**What the task requires**
Copy verbatim the block of lines in the entries below whose first line contains "quote number: QT2942 -> QT1844" and whose last line contains "total: 1042.92 -> 1636.03". Leave out all other lines.
--- Extracted entries Enclosed Below ---
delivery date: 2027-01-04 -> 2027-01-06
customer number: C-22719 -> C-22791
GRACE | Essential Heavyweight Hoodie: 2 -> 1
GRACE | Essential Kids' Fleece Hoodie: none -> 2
--- End of Enclosed Extracted entries ---
--- Extracted entries Enclosed Below ---
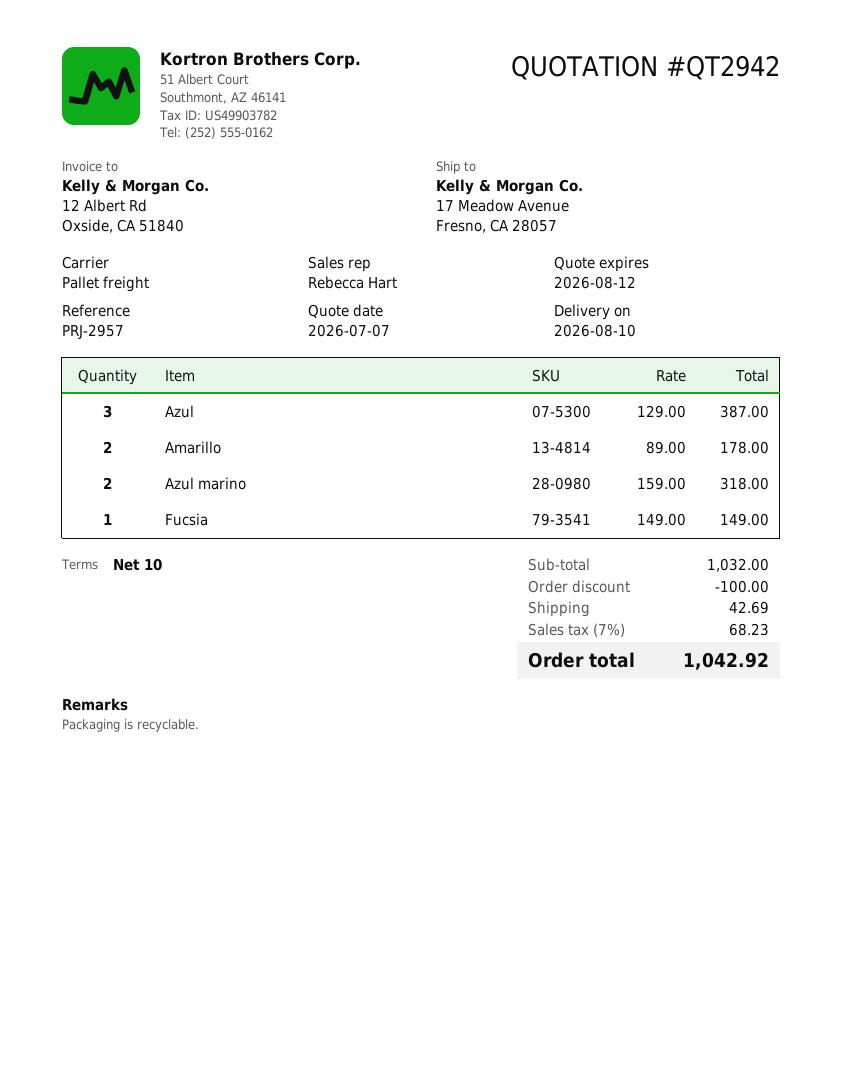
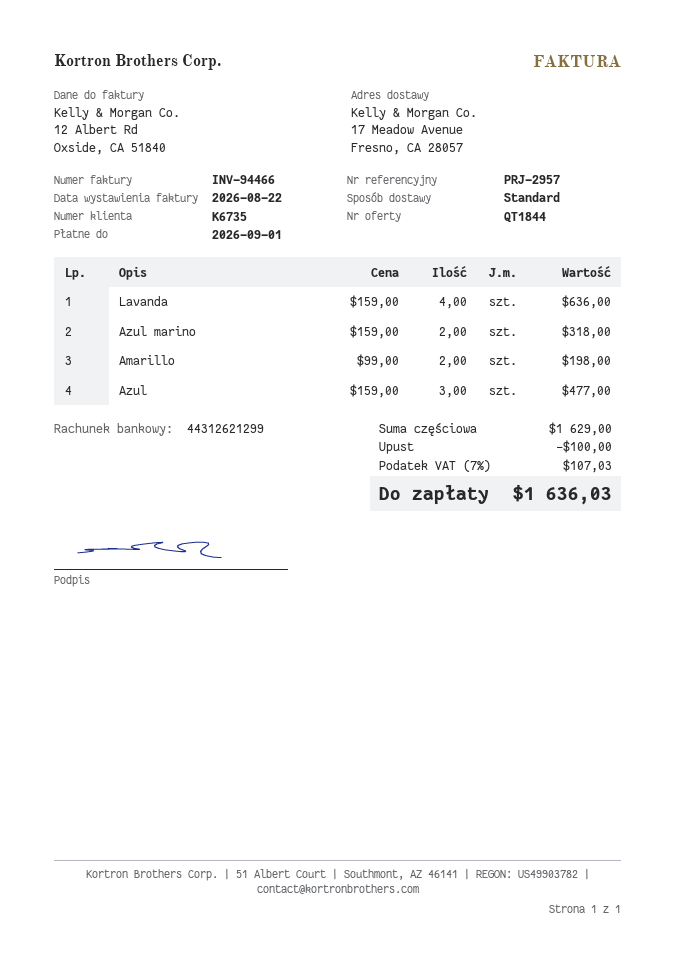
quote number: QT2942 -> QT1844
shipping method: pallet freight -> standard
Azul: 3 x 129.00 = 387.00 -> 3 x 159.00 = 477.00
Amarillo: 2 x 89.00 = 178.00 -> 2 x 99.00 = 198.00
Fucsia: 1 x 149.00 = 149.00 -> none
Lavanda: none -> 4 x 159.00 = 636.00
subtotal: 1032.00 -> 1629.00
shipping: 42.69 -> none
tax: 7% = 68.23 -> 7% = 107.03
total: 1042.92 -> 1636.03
--- End of Enclosed Extracted entries ---
--- Extracted entries Enclosed Below ---
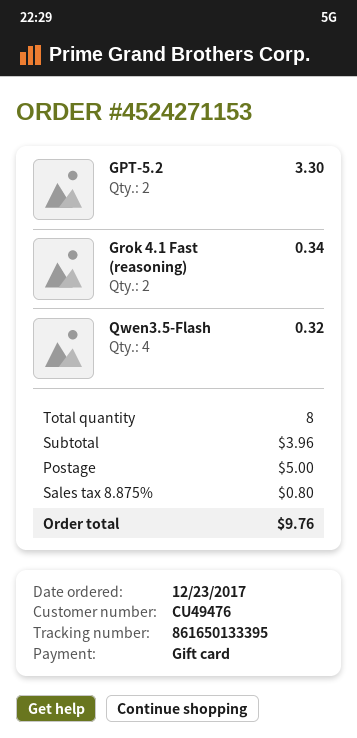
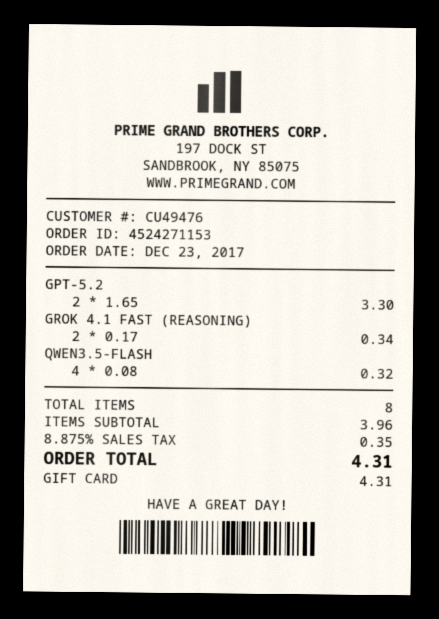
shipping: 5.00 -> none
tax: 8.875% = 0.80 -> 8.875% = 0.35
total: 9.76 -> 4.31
--- End of Enclosed Extracted entries ---
**Answer to this exercise**
quote number: QT2942 -> QT1844
shipping method: pallet freight -> standard
Azul: 3 x 129.00 = 387.00 -> 3 x 159.00 = 477.00
Amarillo: 2 x 89.00 = 178.00 -> 2 x 99.00 = 198.00
Fucsia: 1 x 149.00 = 149.00 -> none
Lavanda: none -> 4 x 159.00 = 636.00
subtotal: 1032.00 -> 1629.00
shipping: 42.69 -> none
tax: 7% = 68.23 -> 7% = 107.03
total: 1042.92 -> 1636.03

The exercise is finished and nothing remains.